YOUR OBJECTIVE — Go through the data below and gather each line containing "GRAHAM".

RECORDS TO PROCESS —
....

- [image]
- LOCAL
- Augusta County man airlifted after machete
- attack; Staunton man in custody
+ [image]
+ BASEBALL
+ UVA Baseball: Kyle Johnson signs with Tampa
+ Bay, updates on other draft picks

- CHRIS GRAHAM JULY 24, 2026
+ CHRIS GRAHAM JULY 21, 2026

....

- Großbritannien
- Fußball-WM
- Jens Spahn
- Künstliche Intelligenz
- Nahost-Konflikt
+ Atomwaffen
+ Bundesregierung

....

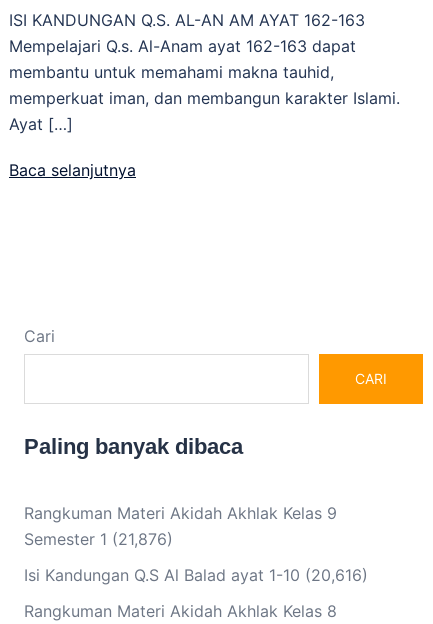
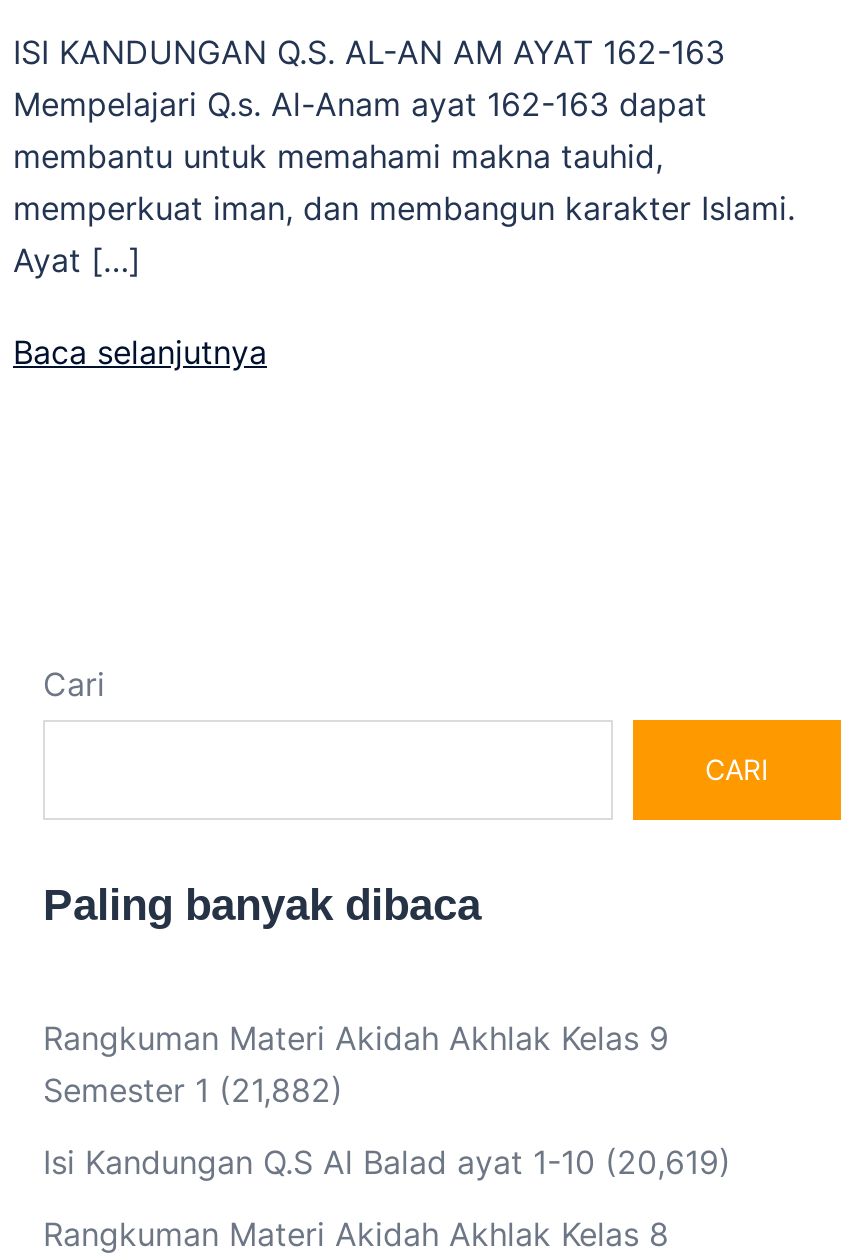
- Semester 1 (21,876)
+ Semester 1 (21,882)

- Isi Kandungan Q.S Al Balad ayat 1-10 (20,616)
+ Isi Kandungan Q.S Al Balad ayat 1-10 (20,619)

....

THE ANSWER —
- CHRIS GRAHAM JULY 24, 2026
+ CHRIS GRAHAM JULY 21, 2026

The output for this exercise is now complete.